# [RECORDS PROVIDED]
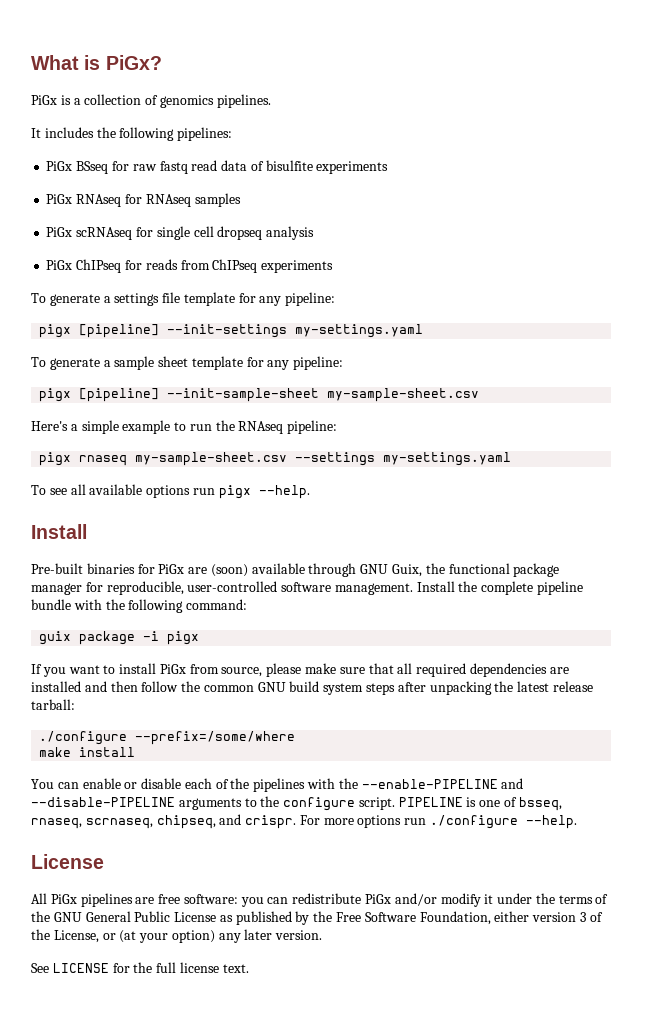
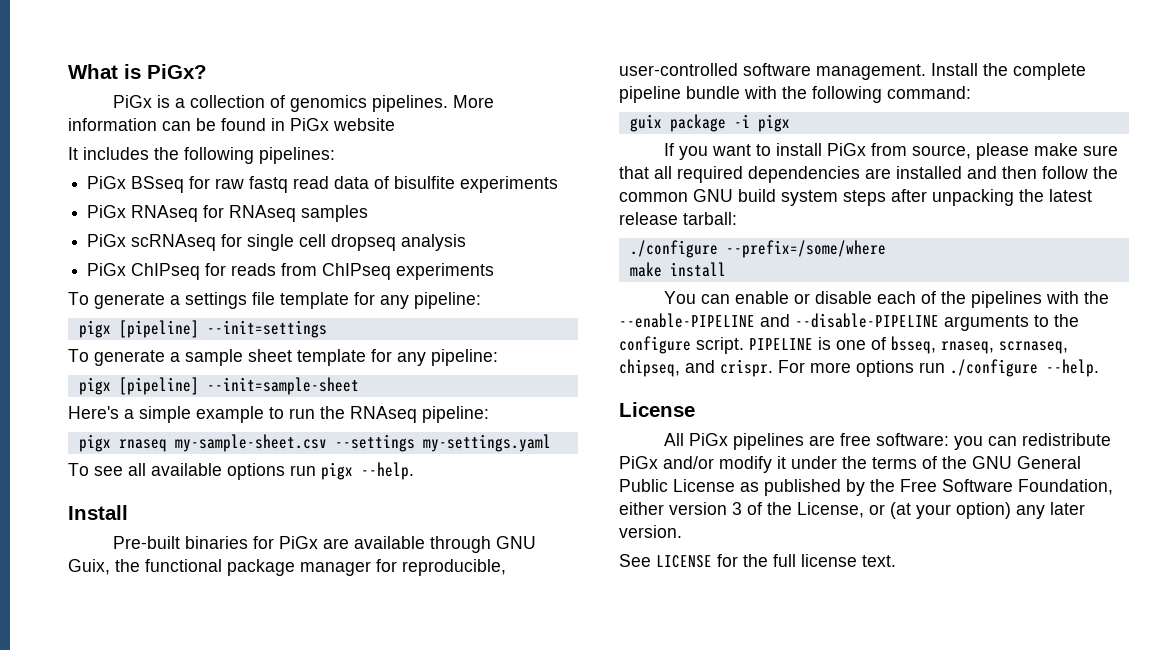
(271, 101) none -> [452,95,494,108] [68,118,395,131] More information can be found in PiGx website
[167,324,424,338] --init-settings my-settings.yaml -> [206,320,327,338] --init=settings
[167,388,480,402] --init-sample-sheet my-sample-sheet.csv -> [206,377,359,395] --init=sample-sheet
[210,564,248,577] (soon) -> (349, 543) none

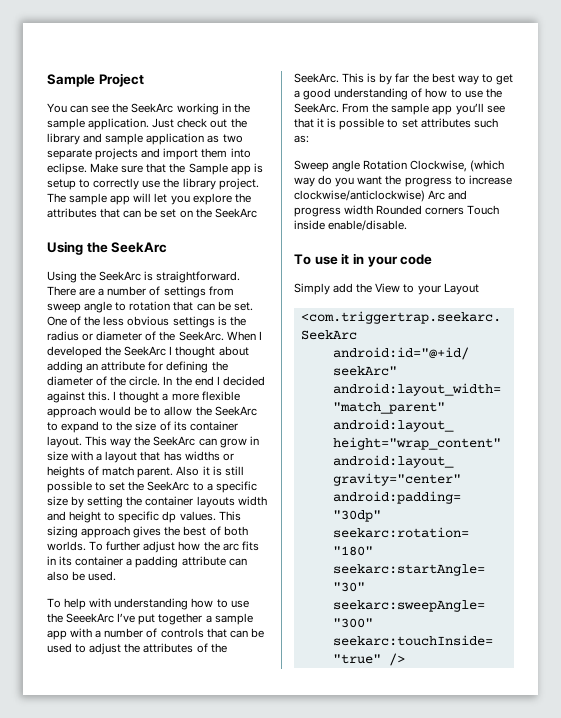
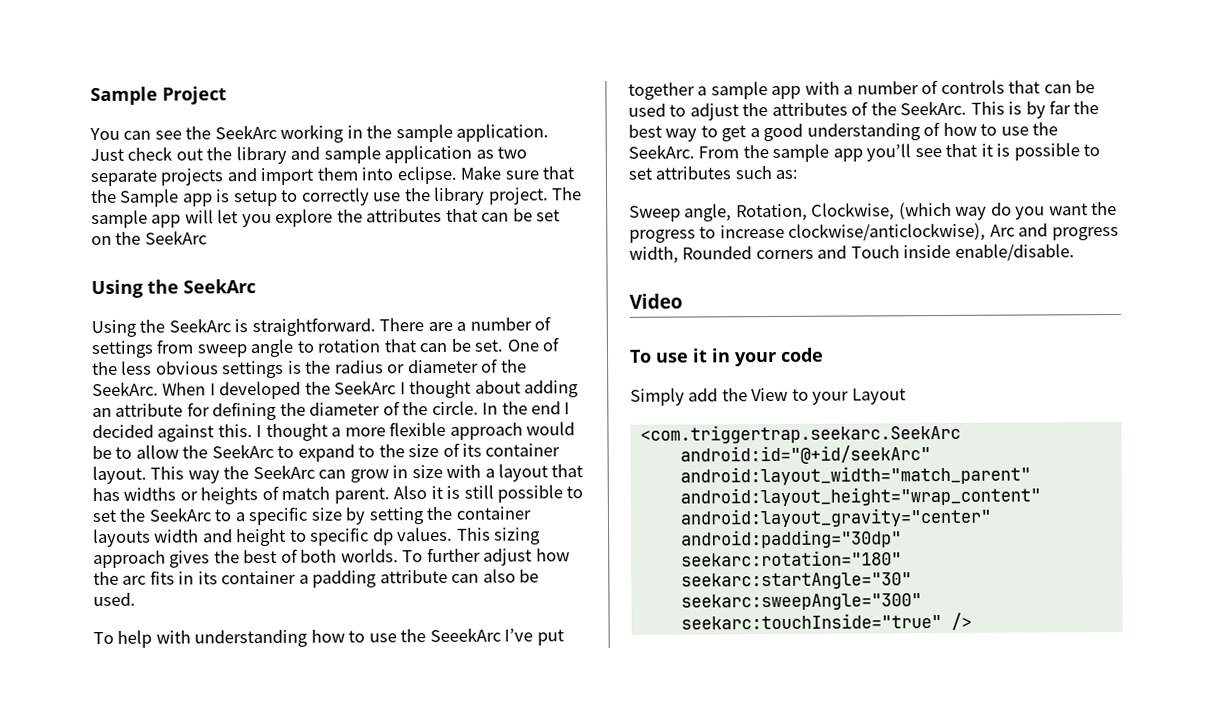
[332,160,408,172] angle Rotation -> [684,203,808,222] angle, Rotation,
[294,190,425,202] clockwise/anticlockwise) -> [788,222,987,242] clockwise/anticlockwise),
[344,205,374,215] width -> [629,246,679,264] width,
(465, 211) none -> [817,245,848,259] and
(408, 225) none -> [629,293,683,309] // Video

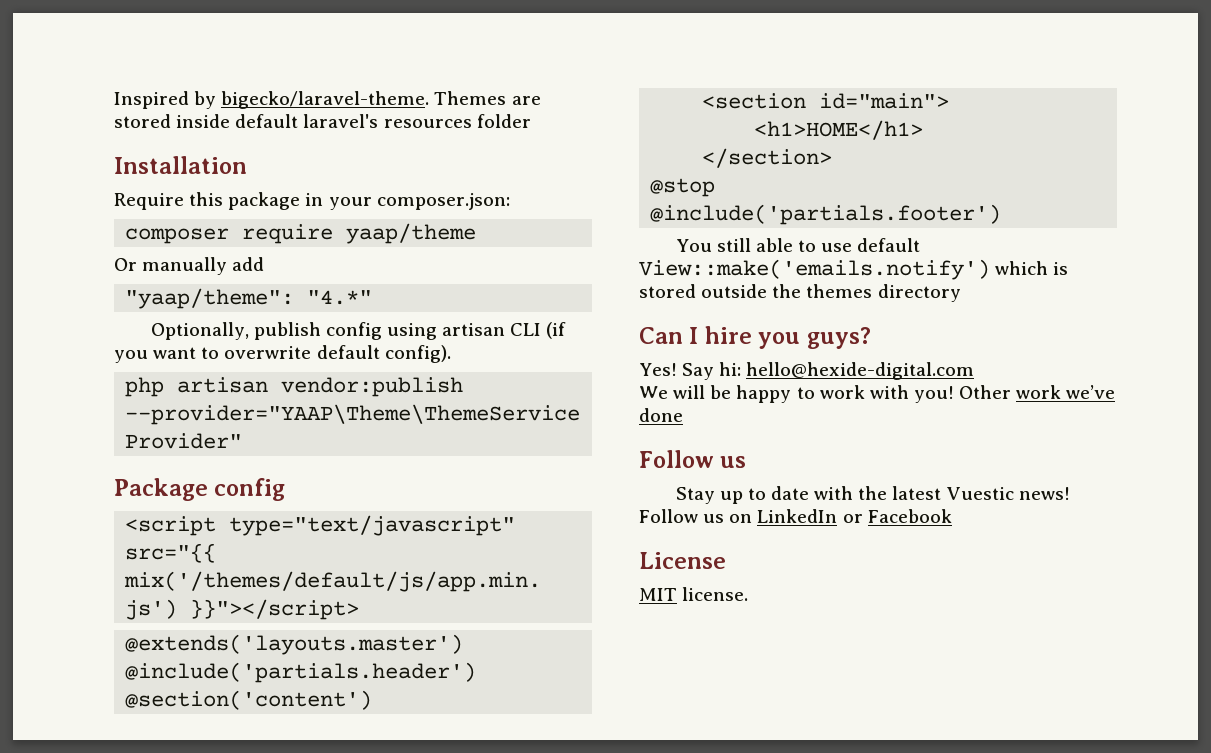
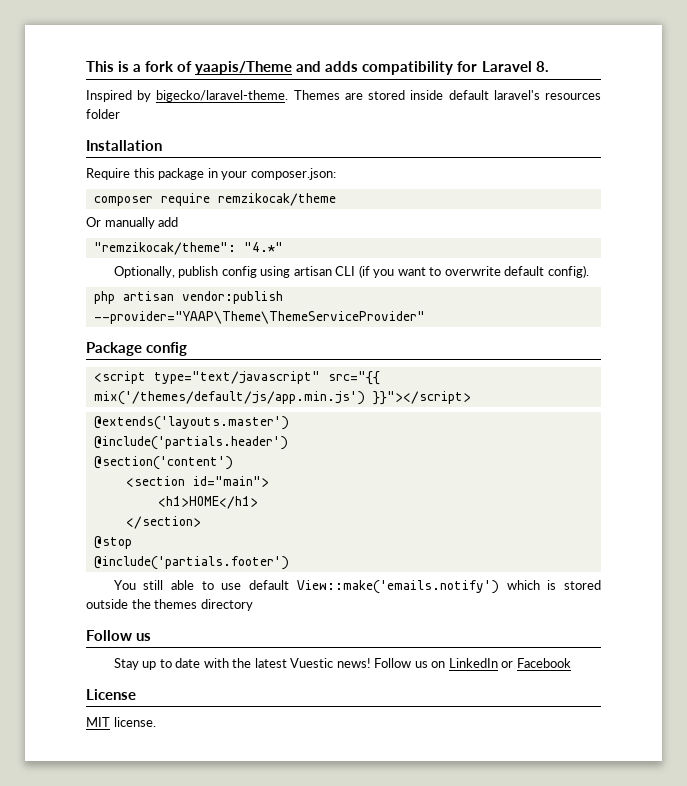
(114, 100) none -> [86,61,549,75] This is a fork of yaapis/Theme and adds compatibility for Laravel 8. //
[346,223,477,244] yaap/theme -> [217,193,336,206] remzikocak/theme
[125,288,295,309] "yaap/theme": -> [93,242,236,255] "remzikocak/theme":
[639,326,871,349] [639,362,975,380] [639,385,1116,403] [639,408,683,422] // Can I hire you guys? // Yes! Say hi: hello@hexide-digital.com // We will be happy to work with you! Other work we’ve done -> (253, 605) none

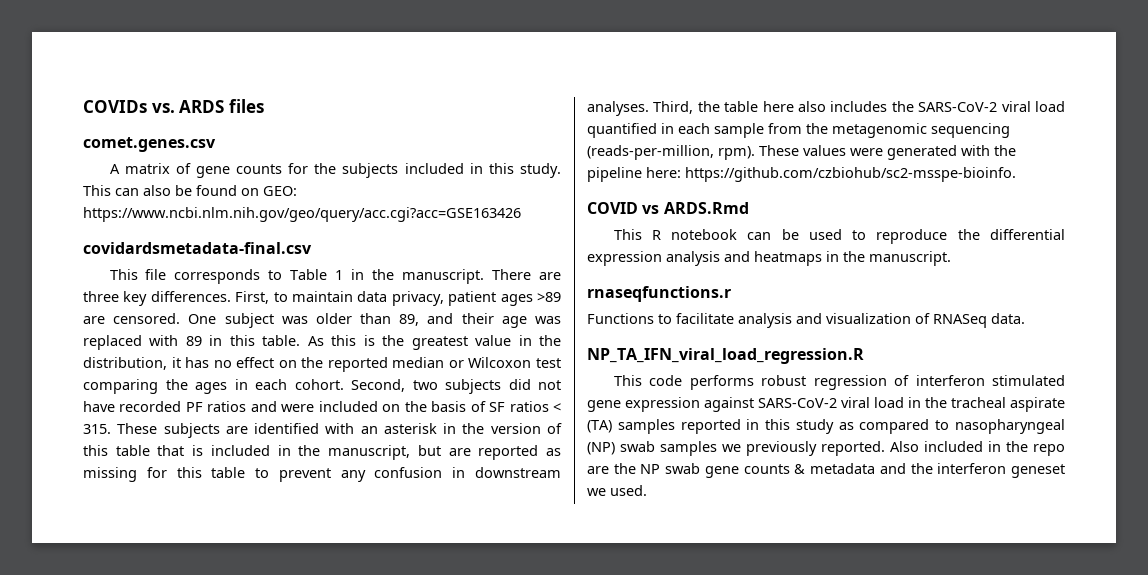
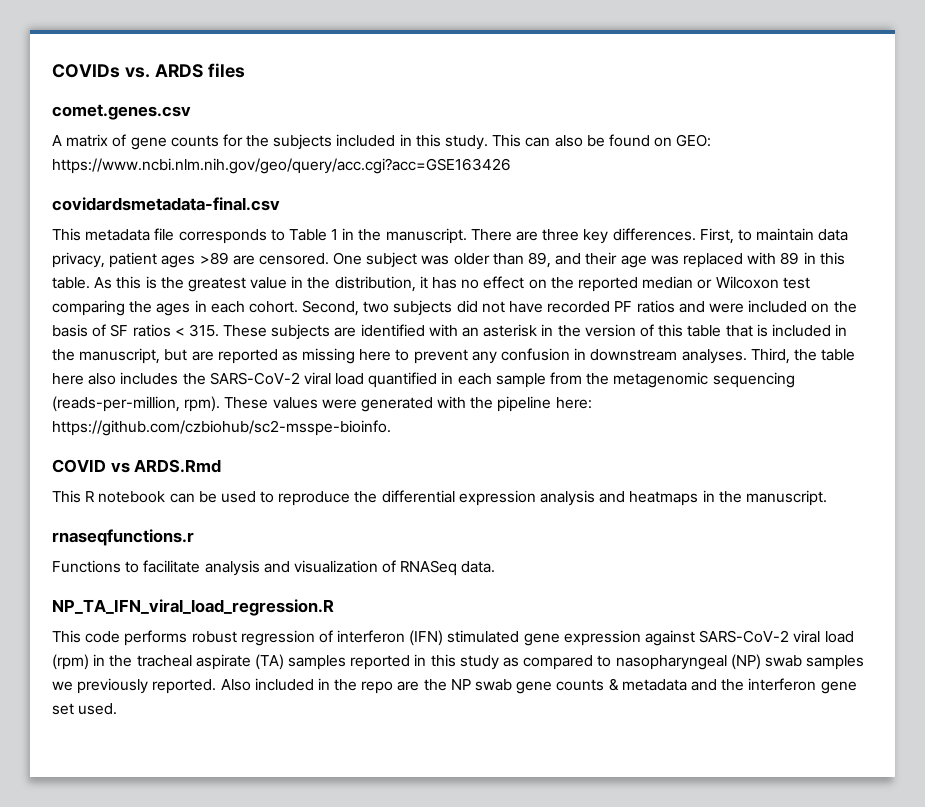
(138, 274) none -> [85,229,151,241] metadata
[146,467,246,478] for this table -> [359,349,392,361] here
(985, 380) none -> [409,630,444,646] (IFN)
(904, 402) none -> [52,654,89,670] (rpm)
[1011,464,1065,478] [587,488,606,496] geneset we -> [820,681,857,694] [52,703,74,715] gene set

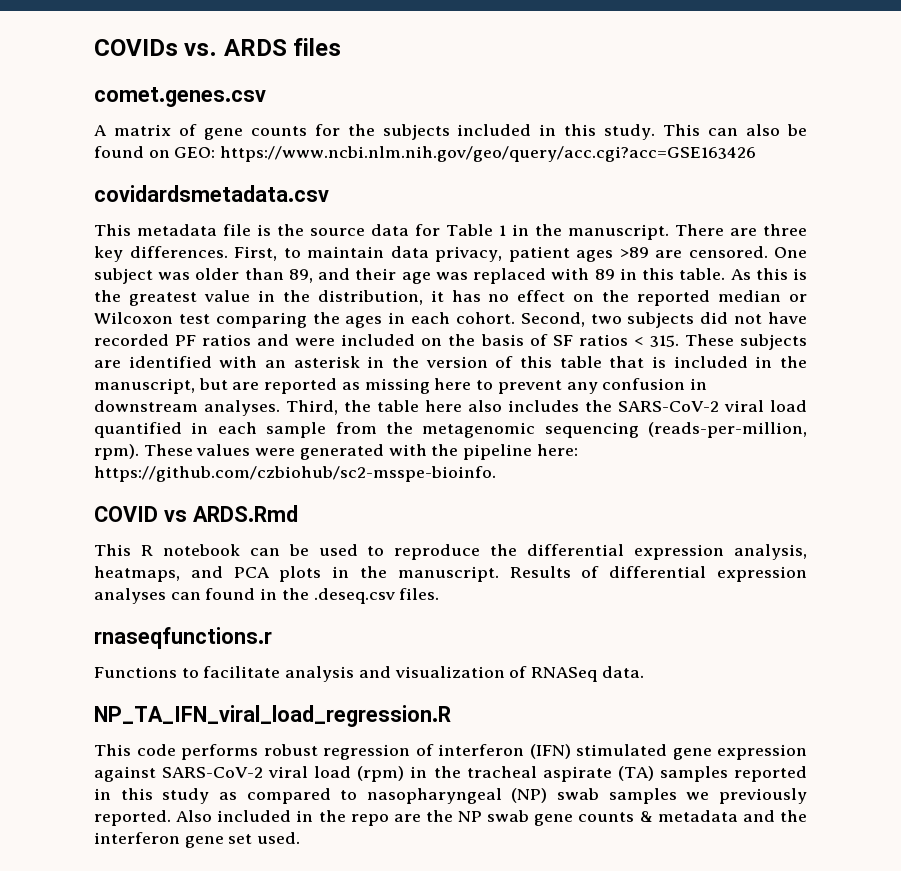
[52,197,280,211] covidardsmetadata-final.csv -> [94,185,329,202] covidardsmetadata.csv
[178,229,285,244] corresponds to -> [257,224,441,236] is the source data for
[540,490,827,506] analysis and heatmaps in the manuscript. -> [733,544,807,560] [94,566,807,582] [94,588,440,604] analysis, heatmaps, and PCA plots in the manuscript. Results of differential expression analyses can found in the .deseq.csv files.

# [WORK TO BE COMPLETED]
Transcribe the data word for word, with no images.

# [TASK ANSWER]
(271, 101) none -> [452,95,494,108] [68,118,395,131] More information can be found in PiGx website
[167,324,424,338] --init-settings my-settings.yaml -> [206,320,327,338] --init=settings
[167,388,480,402] --init-sample-sheet my-sample-sheet.csv -> [206,377,359,395] --init=sample-sheet
[210,564,248,577] (soon) -> (349, 543) none

[332,160,408,172] angle Rotation -> [684,203,808,222] angle, Rotation,
[294,190,425,202] clockwise/anticlockwise) -> [788,222,987,242] clockwise/anticlockwise),
[344,205,374,215] width -> [629,246,679,264] width,
(465, 211) none -> [817,245,848,259] and
(408, 225) none -> [629,293,683,309] // Video

(114, 100) none -> [86,61,549,75] This is a fork of yaapis/Theme and adds compatibility for Laravel 8. //
[346,223,477,244] yaap/theme -> [217,193,336,206] remzikocak/theme
[125,288,295,309] "yaap/theme": -> [93,242,236,255] "remzikocak/theme":
[639,326,871,349] [639,362,975,380] [639,385,1116,403] [639,408,683,422] // Can I hire you guys? // Yes! Say hi: hello@hexide-digital.com // We will be happy to work with you! Other work we’ve done -> (253, 605) none

(138, 274) none -> [85,229,151,241] metadata
[146,467,246,478] for this table -> [359,349,392,361] here
(985, 380) none -> [409,630,444,646] (IFN)
(904, 402) none -> [52,654,89,670] (rpm)
[1011,464,1065,478] [587,488,606,496] geneset we -> [820,681,857,694] [52,703,74,715] gene set

[52,197,280,211] covidardsmetadata-final.csv -> [94,185,329,202] covidardsmetadata.csv
[178,229,285,244] corresponds to -> [257,224,441,236] is the source data for
[540,490,827,506] analysis and heatmaps in the manuscript. -> [733,544,807,560] [94,566,807,582] [94,588,440,604] analysis, heatmaps, and PCA plots in the manuscript. Results of differential expression analyses can found in the .deseq.csv files.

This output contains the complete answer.